**Work required**. In the records below, find the line that contains "align-items: flex-end ->" and the line that contains "html: <div> <span>ОРАНГУТАН</span>", then retype exactly those two lines and every line between them.

**Stored data**.
· · · · ·

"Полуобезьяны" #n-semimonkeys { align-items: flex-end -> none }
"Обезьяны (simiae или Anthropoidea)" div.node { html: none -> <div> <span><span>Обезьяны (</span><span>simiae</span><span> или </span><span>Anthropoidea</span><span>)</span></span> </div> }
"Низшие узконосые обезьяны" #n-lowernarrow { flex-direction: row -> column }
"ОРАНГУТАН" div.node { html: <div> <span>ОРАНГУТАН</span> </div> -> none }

· · · · ·

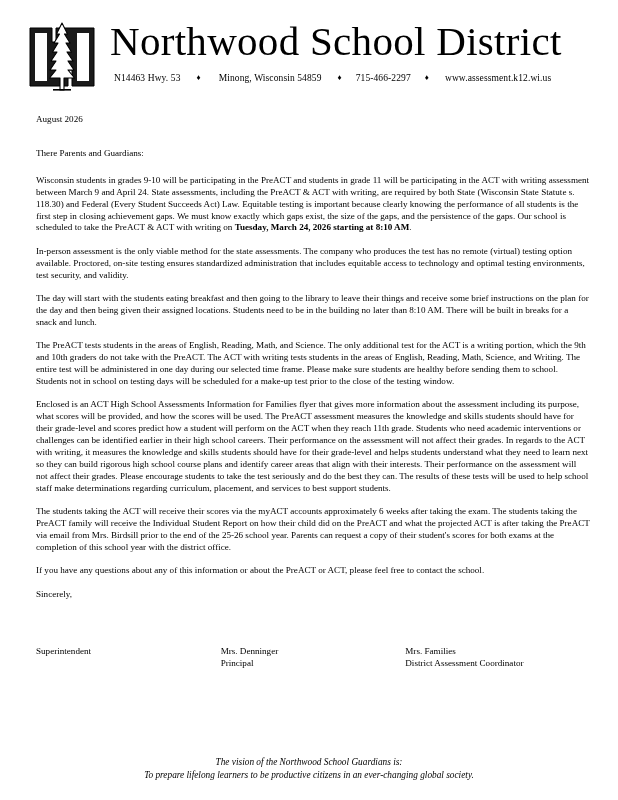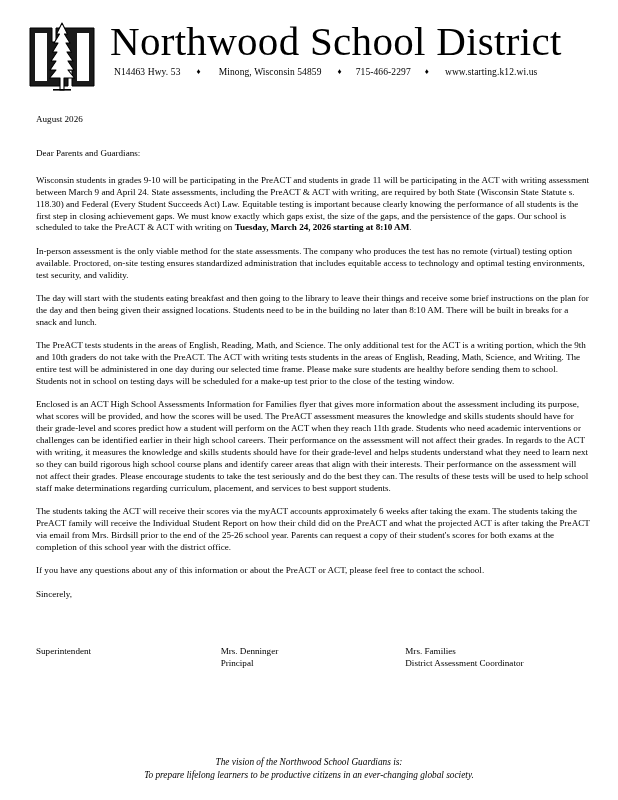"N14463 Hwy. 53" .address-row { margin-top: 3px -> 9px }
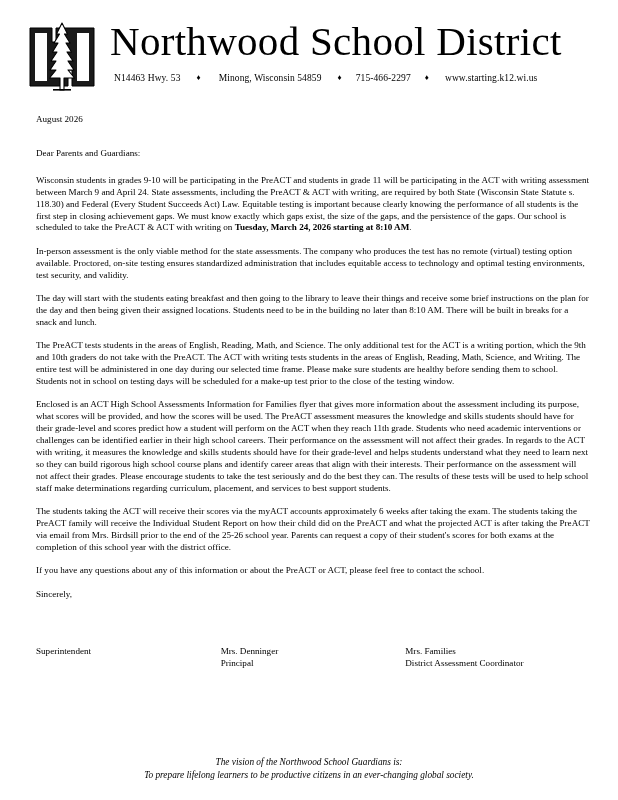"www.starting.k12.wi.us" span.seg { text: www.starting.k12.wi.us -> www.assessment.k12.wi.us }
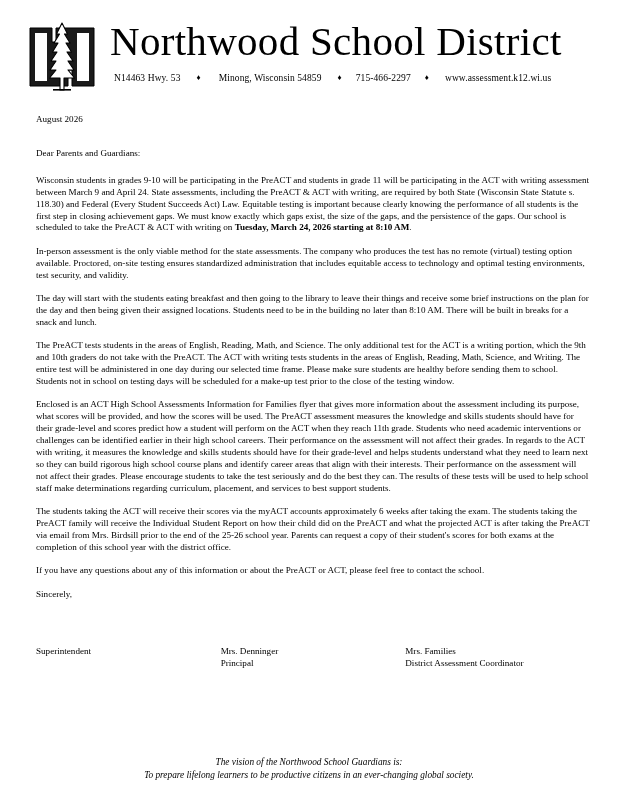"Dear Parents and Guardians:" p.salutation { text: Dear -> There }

· · · · ·

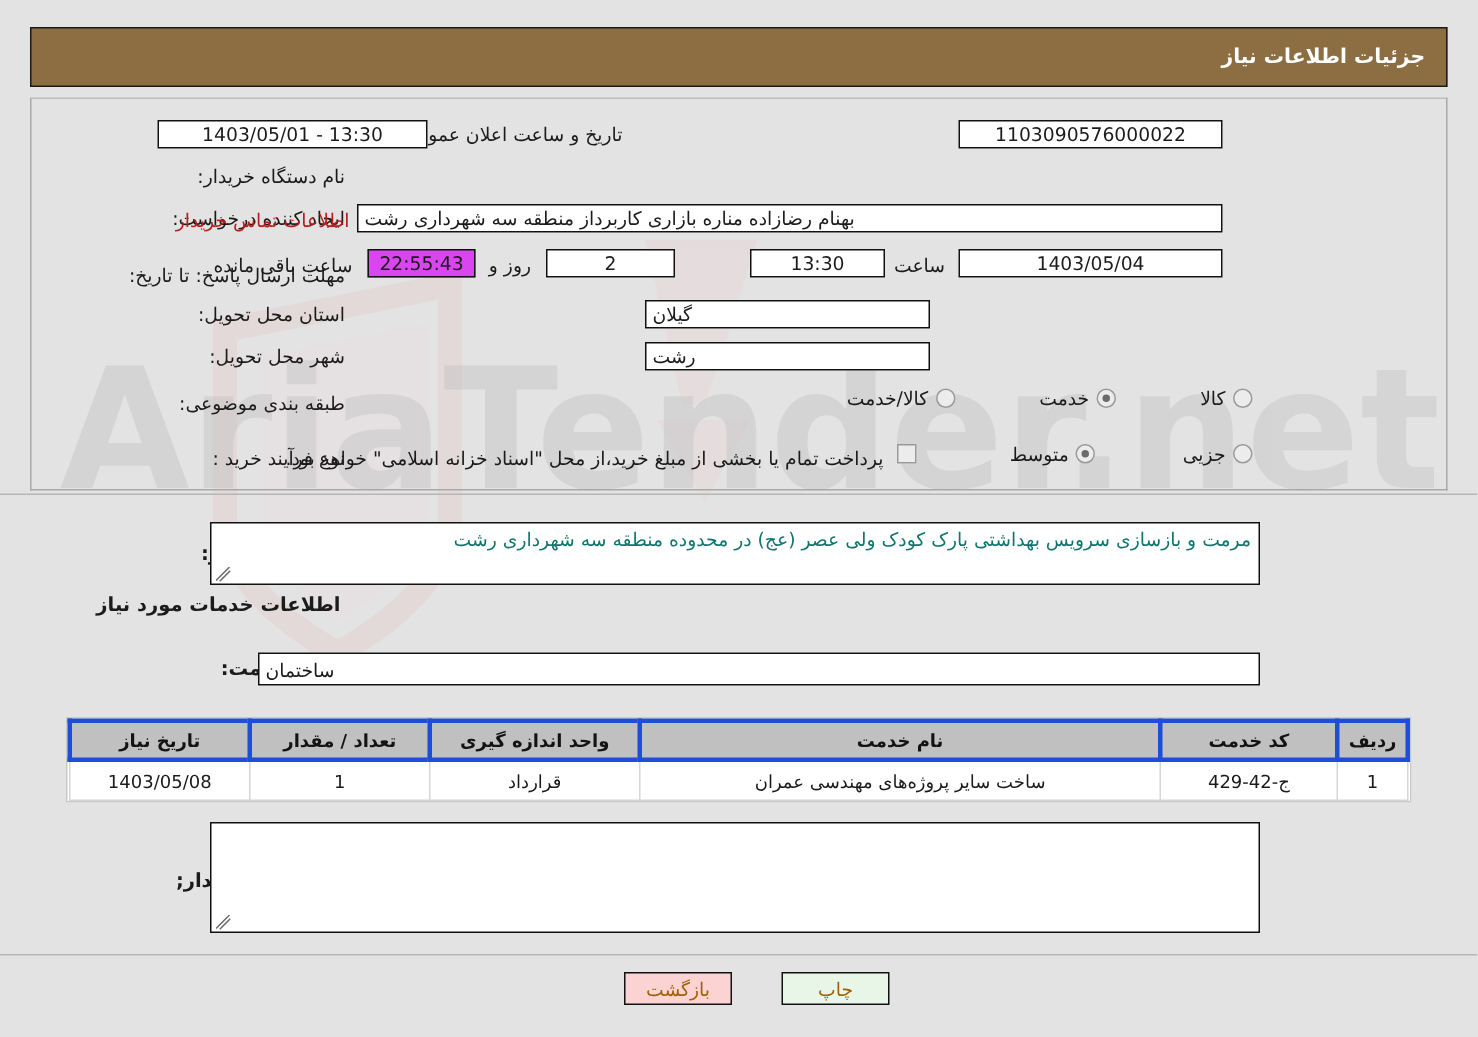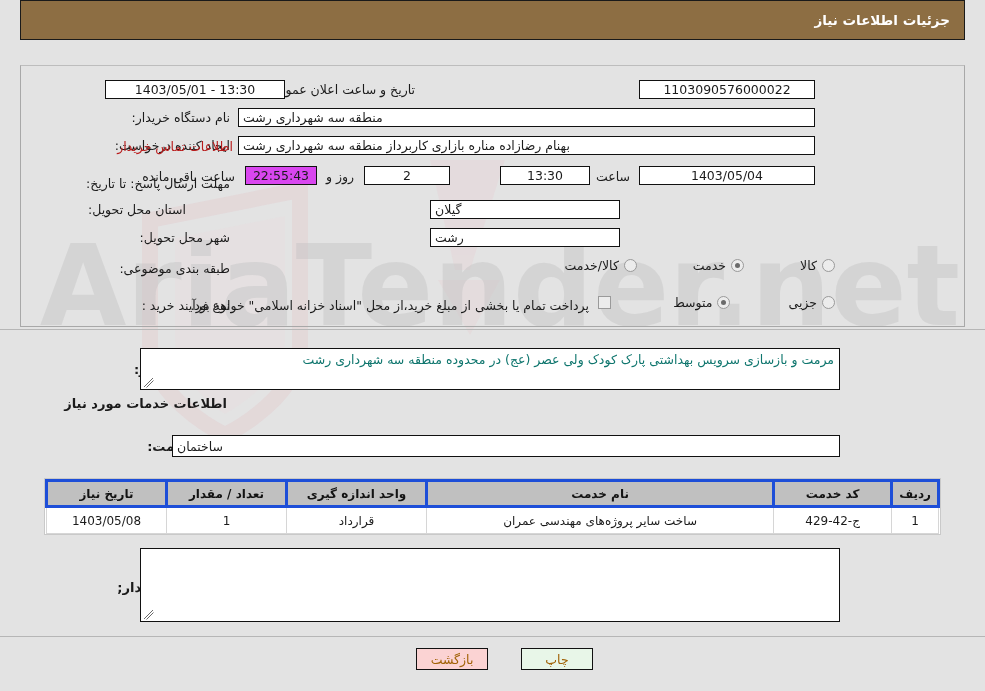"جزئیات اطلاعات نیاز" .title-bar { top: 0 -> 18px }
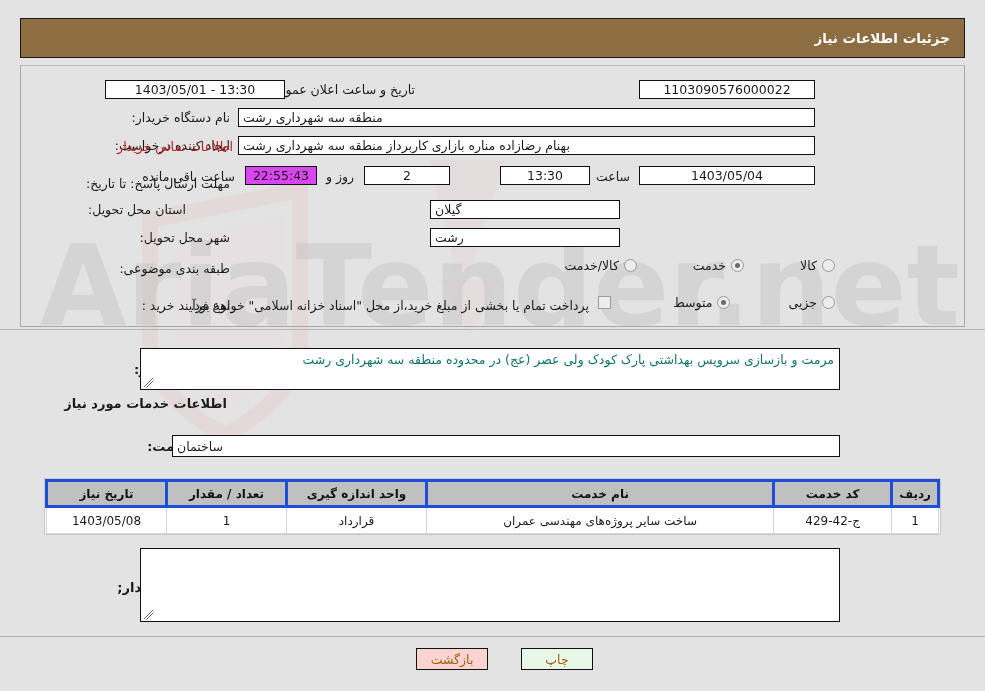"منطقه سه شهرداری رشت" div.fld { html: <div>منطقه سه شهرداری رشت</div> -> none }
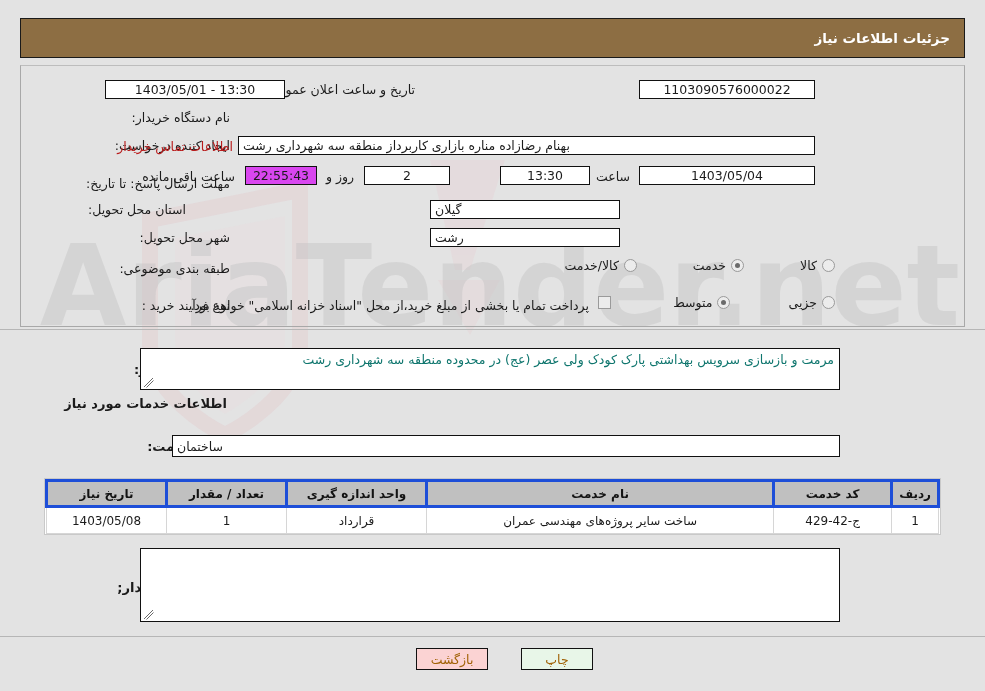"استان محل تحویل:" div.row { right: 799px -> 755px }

· · · · ·

**Solution for this exercise**.
"Полуобезьяны" #n-semimonkeys { align-items: flex-end -> none }
"Обезьяны (simiae или Anthropoidea)" div.node { html: none -> <div> <span><span>Обезьяны (</span><span>simiae</span><span> или </span><span>Anthropoidea</span><span>)</span></span> </div> }
"Низшие узконосые обезьяны" #n-lowernarrow { flex-direction: row -> column }
"ОРАНГУТАН" div.node { html: <div> <span>ОРАНГУТАН</span> </div> -> none }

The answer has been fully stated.